Enver Pasha |
The
Russian revolution of November 1917 that set the grounds for the Soviet
Union was followed by a civil war. Bolshevik troops were sent into
Central Asia to establish Soviet power in 1919-1920. A local movement
headed by Muslim elements, known as the Basmachi revolt (the Turkic word
basmachi originally meant “bandit”), took advantage of the blunders of
the Soviet government in Tashkent (the current capital of Uzbekistan) to
challenge its authority and set a movement of national liberation.
Enver
Pasha, former Ministry of War of the Ottoman Empire and one of the main
perpetrators of the Armenian Genocide, had become a fugitive of justice
after his condemnation to death in absentia by the Ottoman
court-martial in July 1919. He had first left Constantinople for Berlin
in late 1918 and in 1919 had gone to Moscow, where he engaged in
pro-Turkish activities among the Bolsheviks. After participating in the
Congress of Eastern Peoples of Baku (September 1920), he tried to
reenter Anatolia in 1921, but was rejected by Mustafa Kemal.
Enver
decided to return to Moscow and won over the trust of Soviet
authorities. Lenin sent him to Bukhara, in Soviet Turkestan, to help
suppress the Basmachi Revolt. He arrived on November 8, 1921. Instead of
carrying his mission, he made secret contacts with some rebel leaders
and defected along with a small number of followers. He aimed at uniting
the numerous rebel groups under his own command and taking the
offensive against the Bolsheviks. He managed to turn the disorganized
rebel forces into a small well-drilled army and establish himself as its
supreme commander. However, David Fromkin has written, “he was a vain,
strutting man who loved uniforms, medals and titles. For use in stamping
official documents, he ordered a golden seal that described him as
'Commander-in-Chief of all the Armies of Islam, Son-in-Law of the Caliph
and Representative of the Prophet.' Soon he was calling himself Emir of
Turkestan, a practice not conducive to good relations with the Emir
whose cause he served. At some point in the first half of 1922, the Emir
of Bukhara broke off relations with him, depriving him of troops and
much-needed financial support. The Emir of Afghanistan also failed to
march to his aid."
Operation
Nemesis had succeeded in the liquidation of several of Enver’s
colleagues in European capitals. An Armenian group assassinated Ahmed
Djemal Pasha on July 25, 1922, in Tiflis under the very sight of the
Cheka, the Soviet secret police. Ten days later, Enver would find his
own Armenian nemesis in Central Asia.
Hakob Melkumian |
Yakov
Melkumov (Hakob Melkumian), born in Shushi (Gharabagh) in 1885, was a
decorated career officer who had participated in World War I and after
the revolution had entered the Red Army. After fighting in Bielorrusia
(Belarus) in 1918, he became a cavalry brigade commander in Turkestan in
late 1919, and from 1920-1923 he was involved in the suppression of the
Basmachi revolt.
On
August 4, 1922 Melkumian’s brigade launched a surprise attack while
Enver had allowed his troops to celebrate the Kurban Bayrami holiday,
retaining a 30-men guard at his headquarters near the village of
Ab-i-Derya, near Dushanbe. Some Turkish sources claimed that Enver and
his men charged the approaching troops, and the Turkish leader was
killed by machine-gun fire. Melkumian published his memoirs in 1960,
where he stated that Enver had managed to escape on horseback and hid
for four days in the village of Chaghan. A Red Army officer infiltrated
the village in disguise and located his hideout, after which the troops
stormed Chaghan, and Melkumian himself killed Enver in the ensuing
combat.
After seven decades in Ab-i-Derya, Enver’s remains were taken to Turkey
in 1996 and buried at the Monument of Liberty cemetery in Istanbul.

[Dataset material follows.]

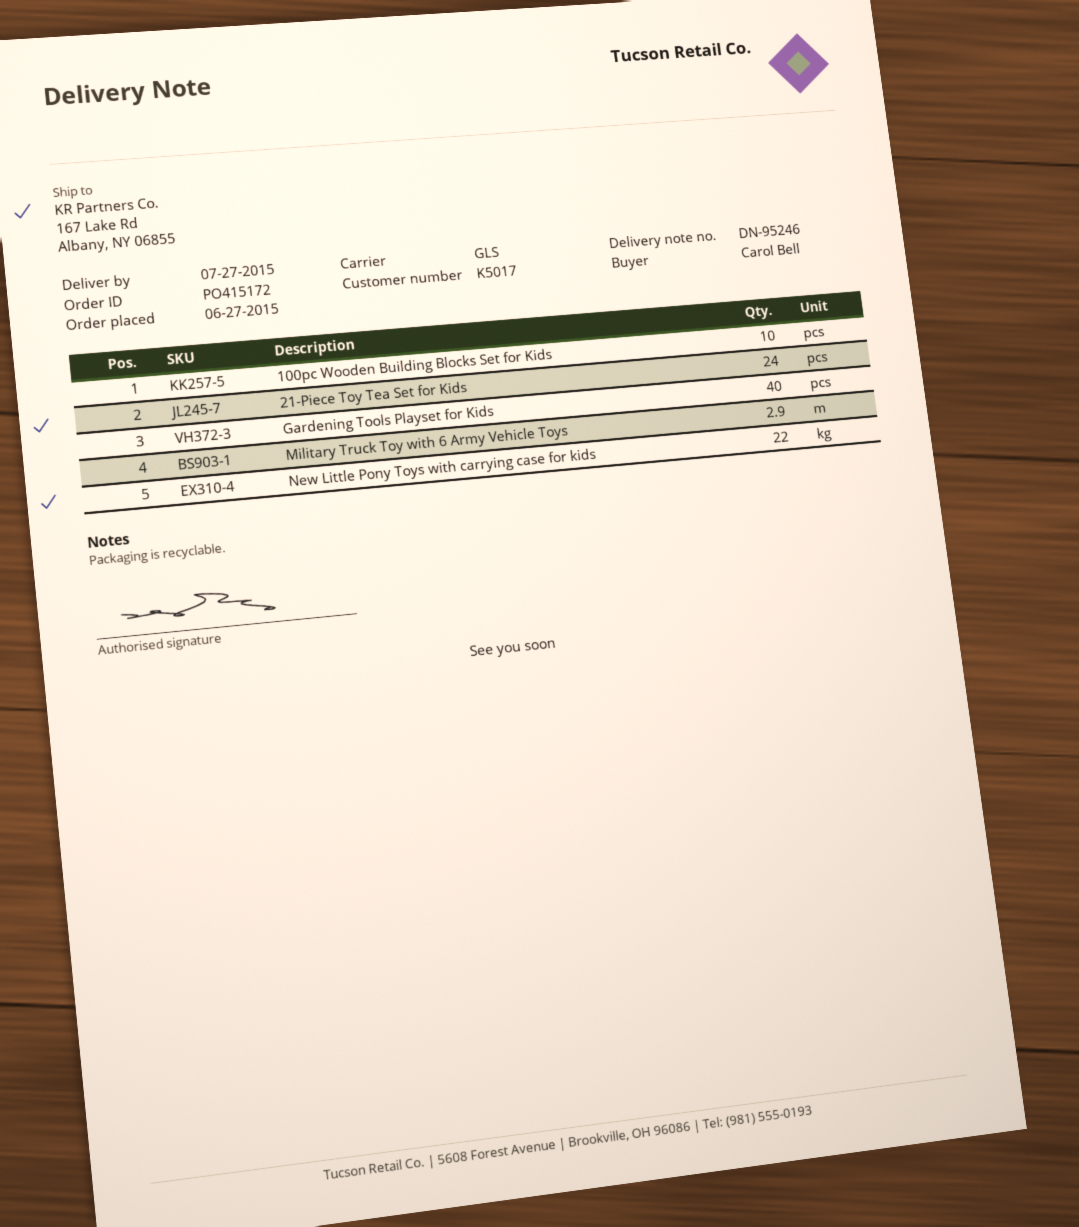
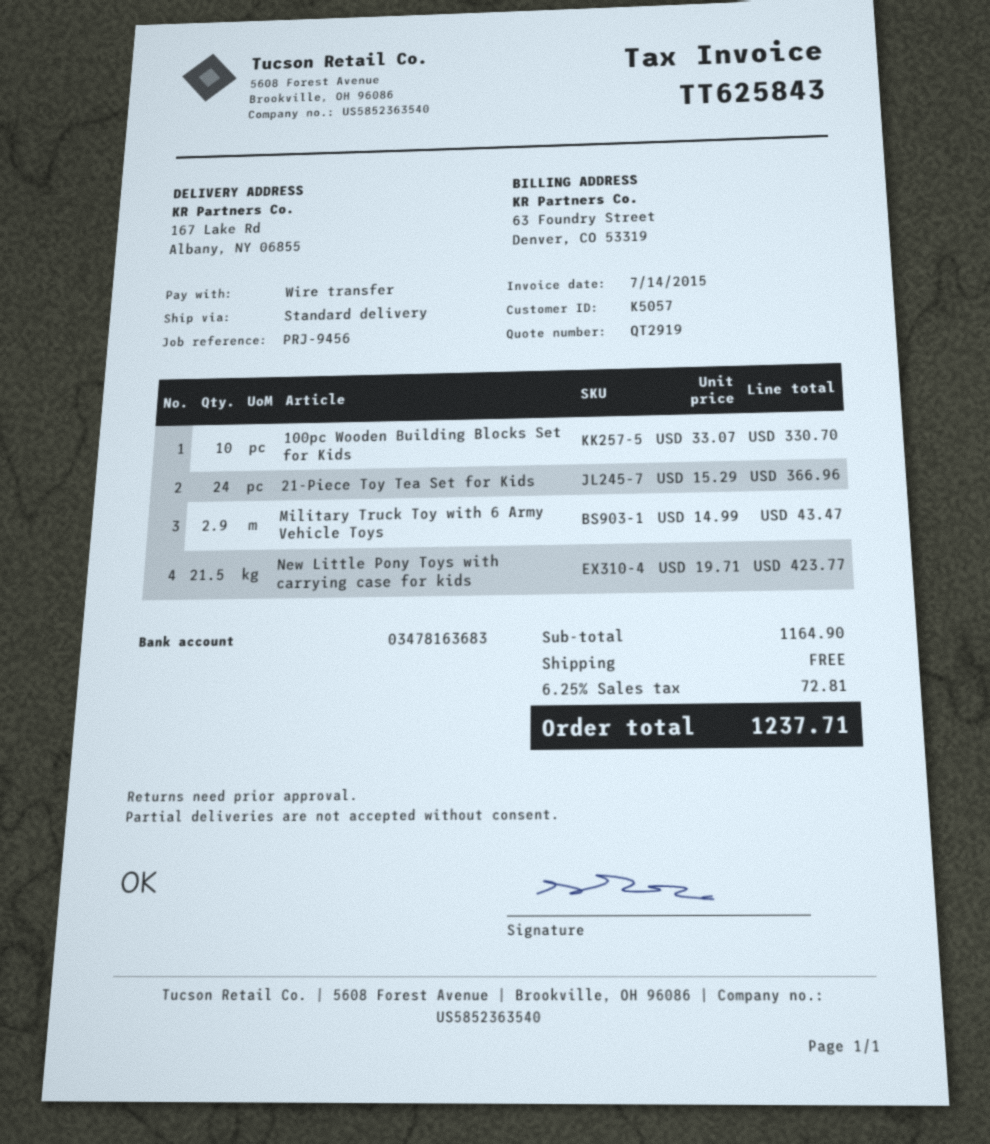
customer number: K5017 -> K5057
shipping method: GLS -> standard
Gardening Tools Playset for Kids: 40 -> none
New Little Pony Toys with carrying case for kids: 22 -> 21.5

Melkumian was decorated with the second order of the Red Army for
killing Enver and defeating his forces. The Armenian officer continued
his military career until 1937 in Central Asia. He was arrested in June
1937, during the heyday of the Stalinist purges, and charged with
participated in the “military-fascist conspiracy.” He was sentenced to
15 years in prison and 5 years of deprivation of civil rights. After the
death of Stalin, he was freed in 1954 and rehabilitated. He died in
Moscow in 1962.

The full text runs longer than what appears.